She hesitated, seeming on the brink of leaning forward and putting her arms around him, then changed her mind. Instead she climbed out of bed and went for her dressing robe.

“Where are you going?” he said in surprise. “You’re not going to Eudora?”

“No … I’m going to Justine.”

“Why?”

She put her robe on and tied the long sash. She was completely awake now, but she did not bother to wash her face from the ewer of cold water or run the brush over her tangled hair.

“Because I want to tell her she didn’t kill Ainsley Greville. She thinks she did.”

He stood up. “Charlotte, I don’t know that I want Justine to know ….”

“Yes you do,” she said firmly. “If you have to arrest Padraig Doyle tomorrow, you need this dealt with tonight. Don’t come with me. I can speak to her better on my own. We need to know the truth.”

He sat frozen on the bed. She was right in that they needed the truth, but he also dreaded it.

She went quietly along the corridor, across the landing and into the other wing. The whole house was silent. Everyone had long since gone to bed, apart from Pitt and Tellman, and presumably Piers. But he would not go to Justine’s room at this hour, and certainly not after what he had just been involved in. He would not take the smell and the emotional chaos of such a thing to her.

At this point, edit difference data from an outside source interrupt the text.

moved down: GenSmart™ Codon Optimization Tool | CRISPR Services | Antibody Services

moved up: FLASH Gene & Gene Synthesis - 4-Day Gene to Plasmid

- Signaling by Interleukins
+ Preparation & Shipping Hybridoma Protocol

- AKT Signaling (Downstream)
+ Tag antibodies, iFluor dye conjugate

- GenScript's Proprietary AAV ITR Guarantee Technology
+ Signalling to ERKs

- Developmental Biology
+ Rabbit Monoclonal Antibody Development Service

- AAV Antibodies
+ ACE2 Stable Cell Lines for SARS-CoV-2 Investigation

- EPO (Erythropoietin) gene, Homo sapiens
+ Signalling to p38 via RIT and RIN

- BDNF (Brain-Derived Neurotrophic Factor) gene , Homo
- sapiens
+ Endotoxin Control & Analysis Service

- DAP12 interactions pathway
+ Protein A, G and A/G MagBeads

It was dim in the corridor, the gaslamps on very low, only sufficient to guide anyone who might wish to get up for any personal reason. She knocked on Justine’s door once, sharply, then without waiting for a reply, went in.

It was in darkness and complete silence.

“Justine,” she said in a soft voice, but well above a whisper.

There was a faint sound of movement, then a crinkle of bedclothes.

“Who is it?” Justine’s voice was tight, afraid.

“It’s Charlotte. Please turn up the light. I can’t see where it is.”

“Charlotte?” There was a moment’s silence, then more movement and the light came on.

Charlotte could see Justine sitting up in bed, but wide awake, her ink-black hair over her shoulders and a look of anxiety and puzzlement in her face.

“Has something happened?” she said quietly. “Something more?”

Charlotte came over and sat on the end of the bed. She must learn the truth from Justine, but she could think of no subterfuge with which to trick her in any way, nor did she want to trick her.

“Not really,” she said, making herself comfortable. “But we know more than we did at dinnertime, although we knew quite a lot then.”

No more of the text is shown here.